Governor of Ceará
- In office April 5, 2002 – January 1, 2003
- Preceded by: Tasso Jereissati
- Succeeded by: Lúcio Alcântara

Vice Governor of Ceará
- In office January 1, 1999 – April 5, 2002
- Governor: Tasso Jereissati
- Preceded by: Moroni Torgan
- Succeeded by: Maia Júnior

Minister of Planning, Budget, and Management
- In office March 3, 1994 – January 1, 1995
- President: Itamar Franco
- Preceded by: Alexis Stepanenko
- Succeeded by: José Serra

Personal details
- Born: August 18, 1935 Crateús, Ceará, Brazil
- Died: November 6, 2015 (aged 80) Fortaleza, Ceará, Brazil
- Party: PSDB
- Spouse: Vanda de Sousa Alcântara
- Children: Four

= Beni Veras =

Brazilian politician and businessman

Benedito Clayton Veras Alcântara, known by Beni Veras, (August 18, 1935 – November 6, 2015) was a Brazilian politician and businessman. He served as the governor of Ceará from April 5, 2002, to January 1, 2003, following the resignation of his predecessor, Governor Tasso Jereissati. He had previously served as a member of the Federal Senate from Ceará from 1991 to 1999, as well as the national Minister of Planning, Budget, and Management from 1994 to 1995 during the administration of President Itamar Franco. Veras was also a founder of Ceará state branch of the PSDB political party and contributed to the development of the Centro Industrial do Ceará (CIC) in Fortaleza, the state capital city.

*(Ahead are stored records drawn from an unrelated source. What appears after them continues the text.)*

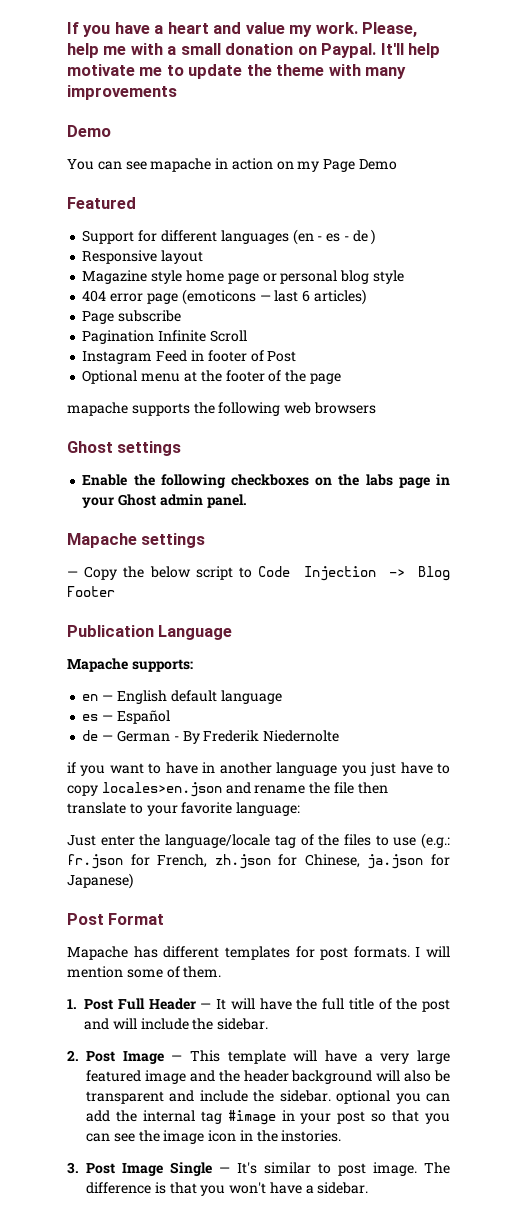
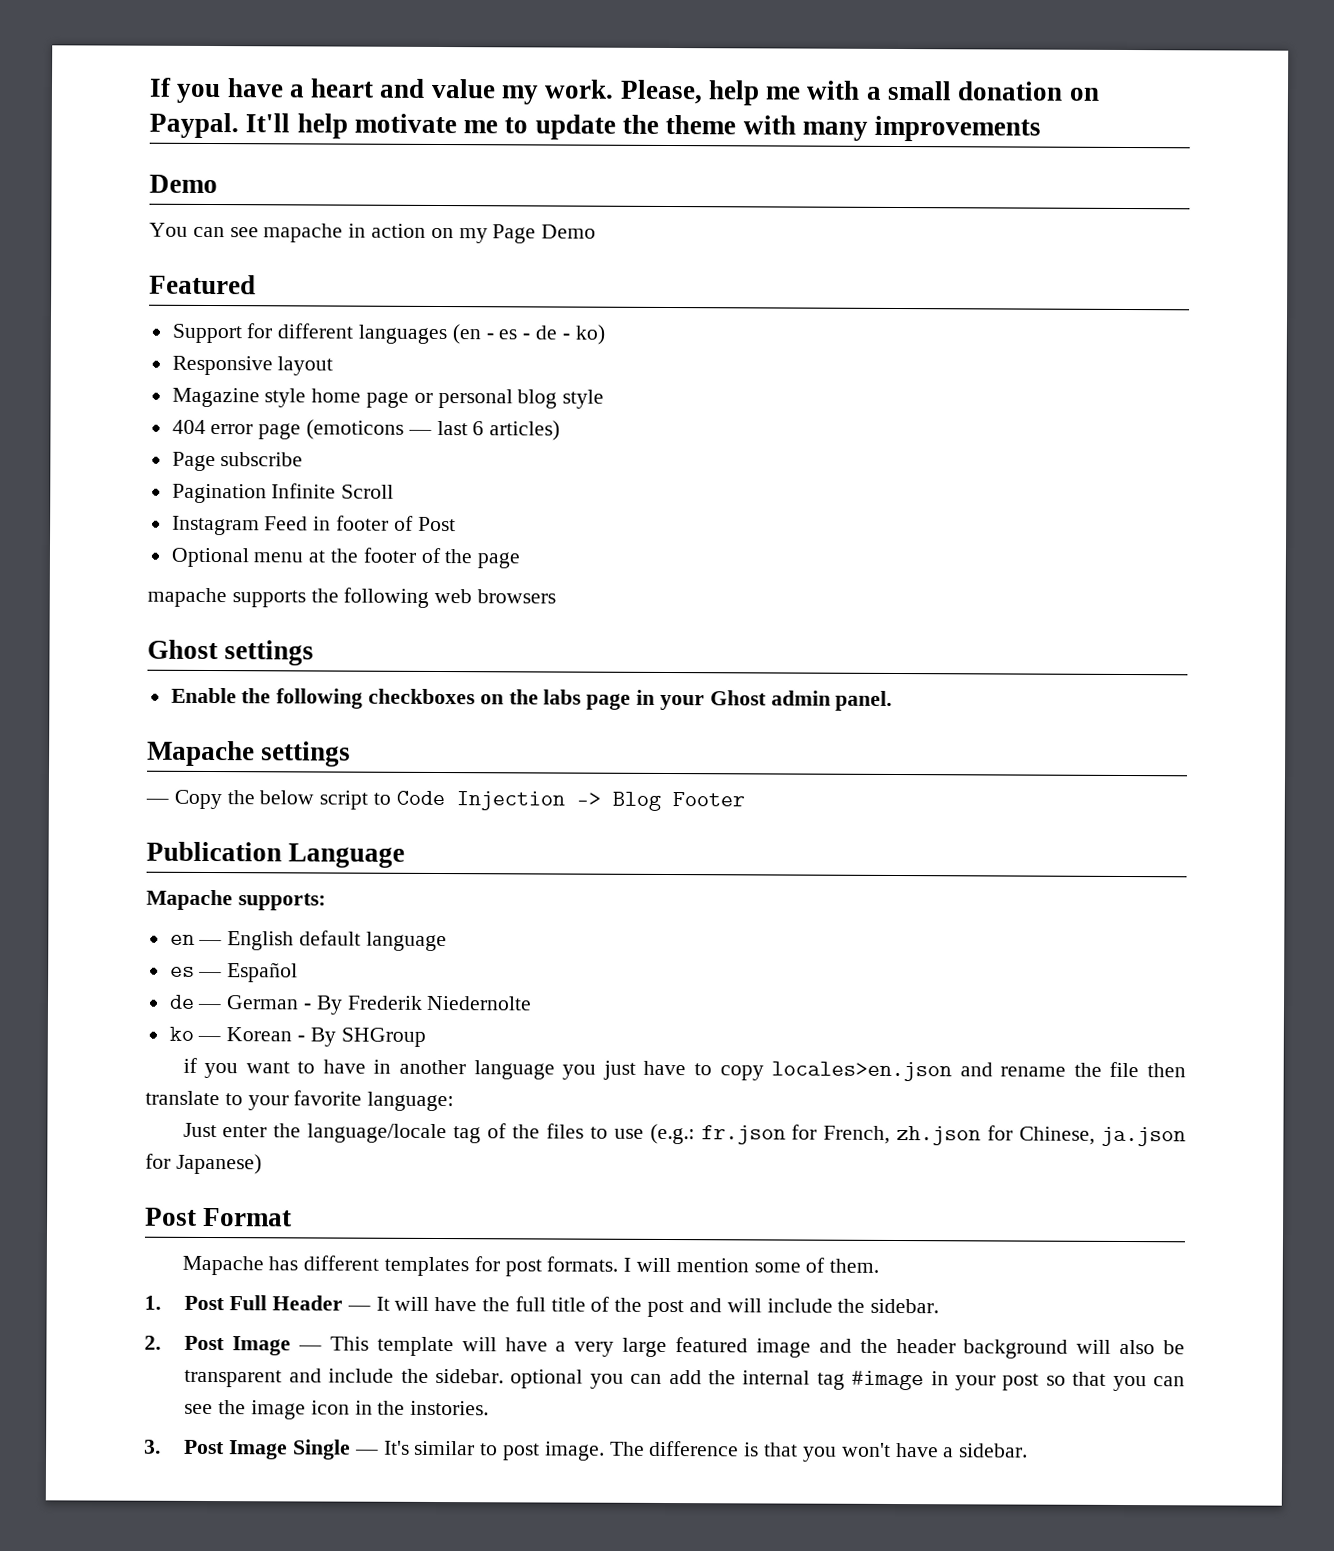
- Support for different languages (en - es - de )
+ Support for different languages (en - es - de - ko)
+ ko — Korean - By SHGroup

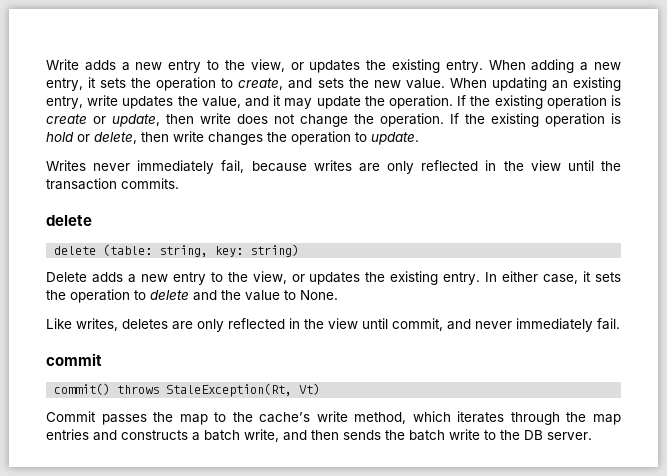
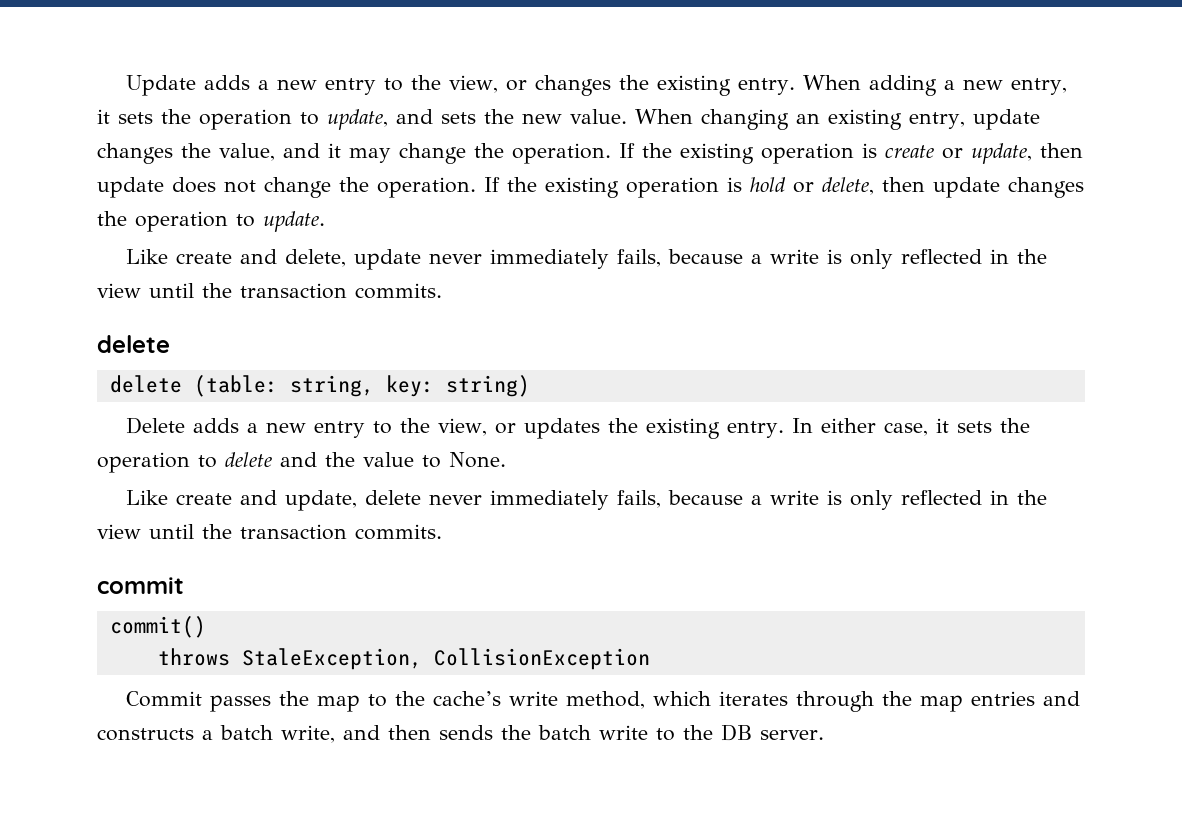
- Write adds a new entry to the view, or updates the existing entry.
+ Update adds a new entry to the view, or changes the existing entry.
- When adding a new entry, it sets the operation to create, and sets the new value.
+ When adding a new entry, it sets the operation to update, and sets the new value.
- When updating an existing entry, write updates the value, and it may update the operation.
+ When changing an existing entry, update changes the value, and it may change the operation.
- If the existing operation is create or update, then write does not change the operation.
+ If the existing operation is create or update, then update does not change the operation.
- If the existing operation is hold or delete, then write changes the operation to update.
+ If the existing operation is hold or delete, then update changes the operation to update.
- Writes never immediately fail, because writes are only reflected in the view until the transaction commits.
+ Like create and delete, update never immediately fails, because a write is only reflected in the view until the transaction commits.
- Like writes, deletes are only reflected in the view until commit, and never immediately fail.
+ Like create and update, delete never immediately fails, because a write is only reflected in the view until the transaction commits.
- commit() throws StaleException(Rt, Vt)
+ commit()
+ throws StaleException, CollisionException

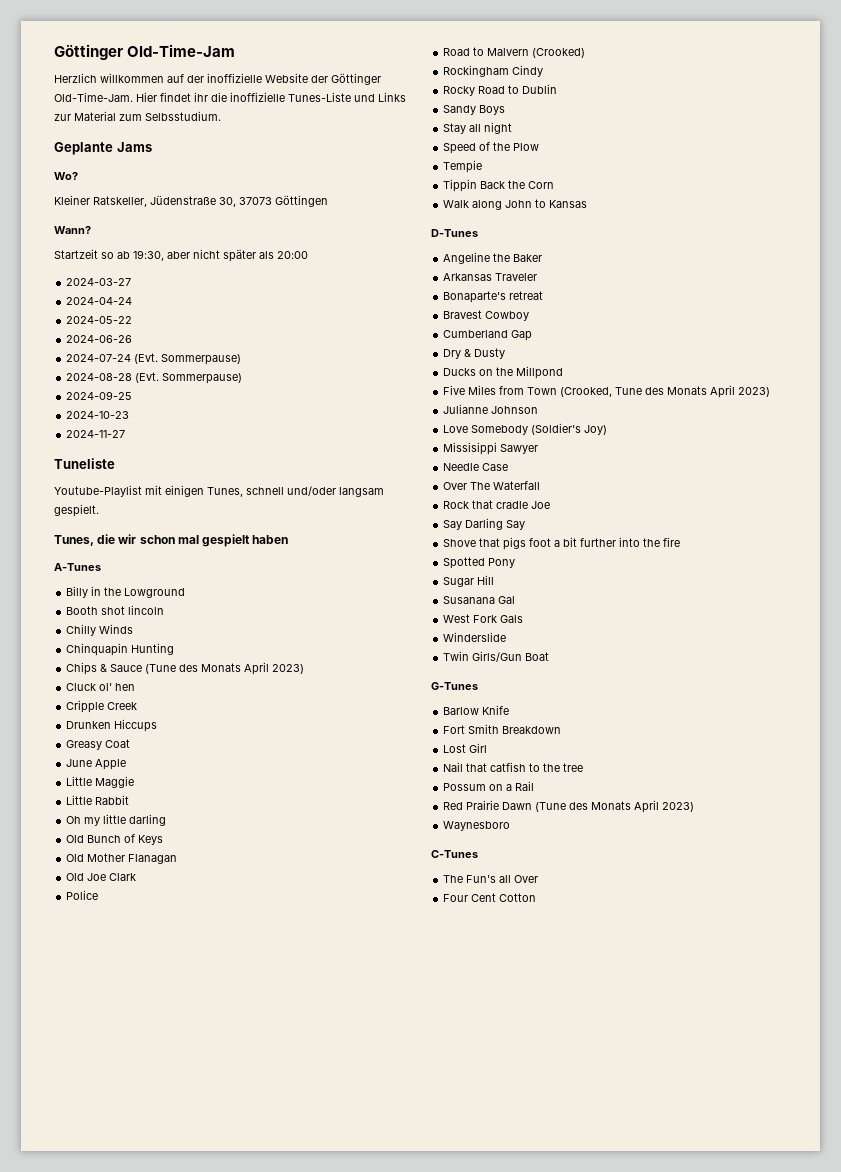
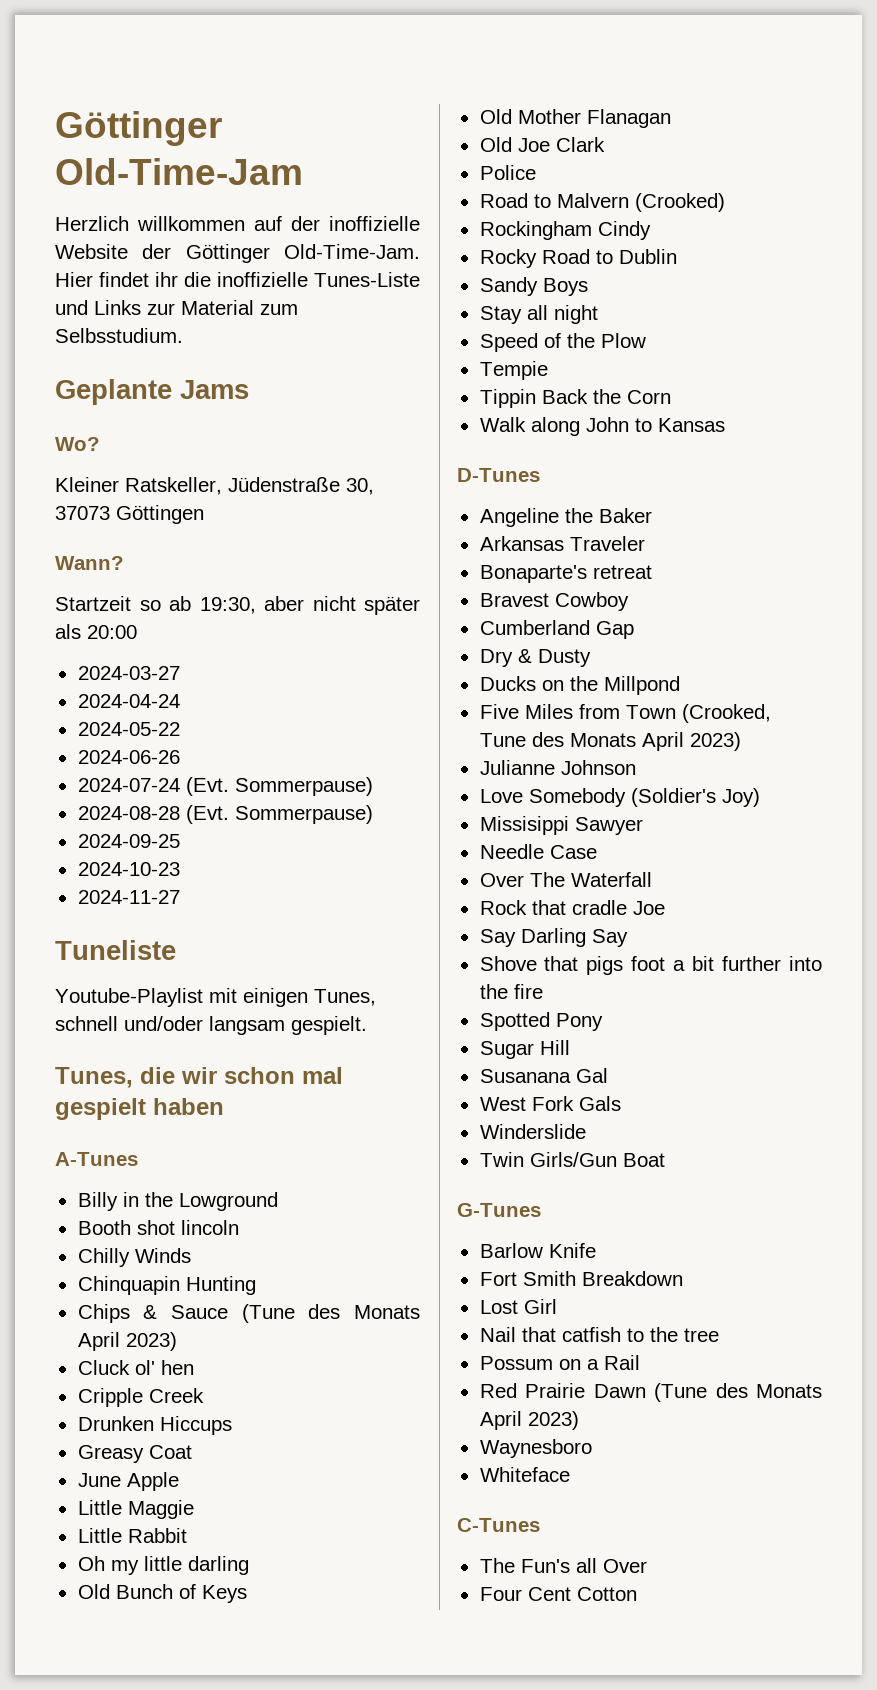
+ Whiteface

Veras was born in Crateús, Ceará, in 1935. He attended school at the Liceu do Ceará. Veras was married to Vanda de Sousa Alcântara, with whom he had four children.

Beni Veras died in Fortaleza on November 6, 2015, at the age of 80. His funeral was held at the Palácio da Abolição in the Bairro Meireles neighborhood of Fortaleza. The Ceará state government declared three days of mourning following Veras' death.